### Work order
When you reach the line containing "- You then can" in the entries below, repeat it and each line after it exactly until the entries end.

□ □ □

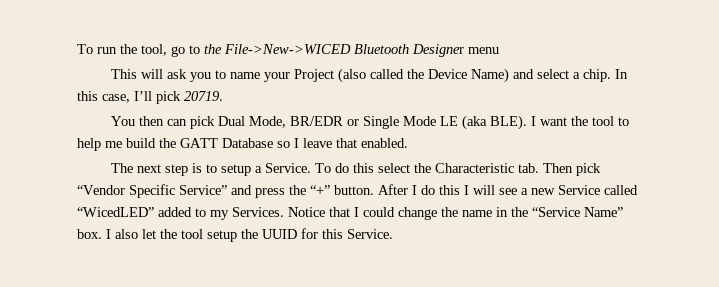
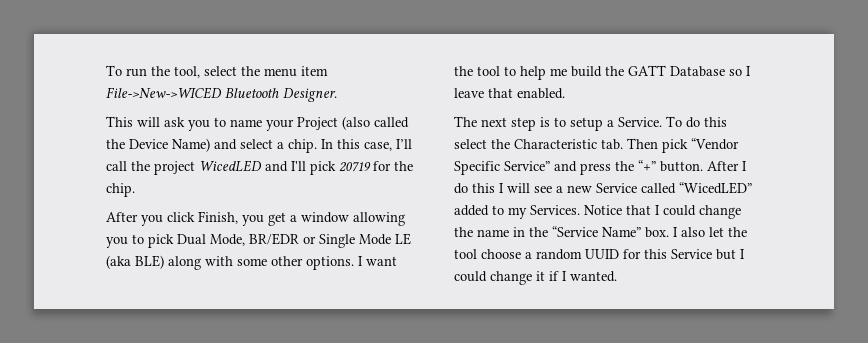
- To run the tool, go to the File->New->WICED Bluetooth Designer menu
+ To run the tool, select the menu item File->New->WICED Bluetooth Designer.
- In this case, I’ll pick 20719.
- You then can pick Dual Mode, BR/EDR or Single Mode LE (aka BLE).
+ In this case, I’ll call the project WicedLED and I'll pick 20719 for the chip.
+ After you click Finish, you get a window allowing you to pick Dual Mode, BR/EDR or Single Mode LE (aka BLE) along with some other options.
- I also let the tool setup the UUID for this Service.
+ I also let the tool choose a random UUID for this Service but I could change it if I wanted.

□ □ □

### Task solution
- You then can pick Dual Mode, BR/EDR or Single Mode LE (aka BLE).
+ In this case, I’ll call the project WicedLED and I'll pick 20719 for the chip.
+ After you click Finish, you get a window allowing you to pick Dual Mode, BR/EDR or Single Mode LE (aka BLE) along with some other options.
- I also let the tool setup the UUID for this Service.
+ I also let the tool choose a random UUID for this Service but I could change it if I wanted.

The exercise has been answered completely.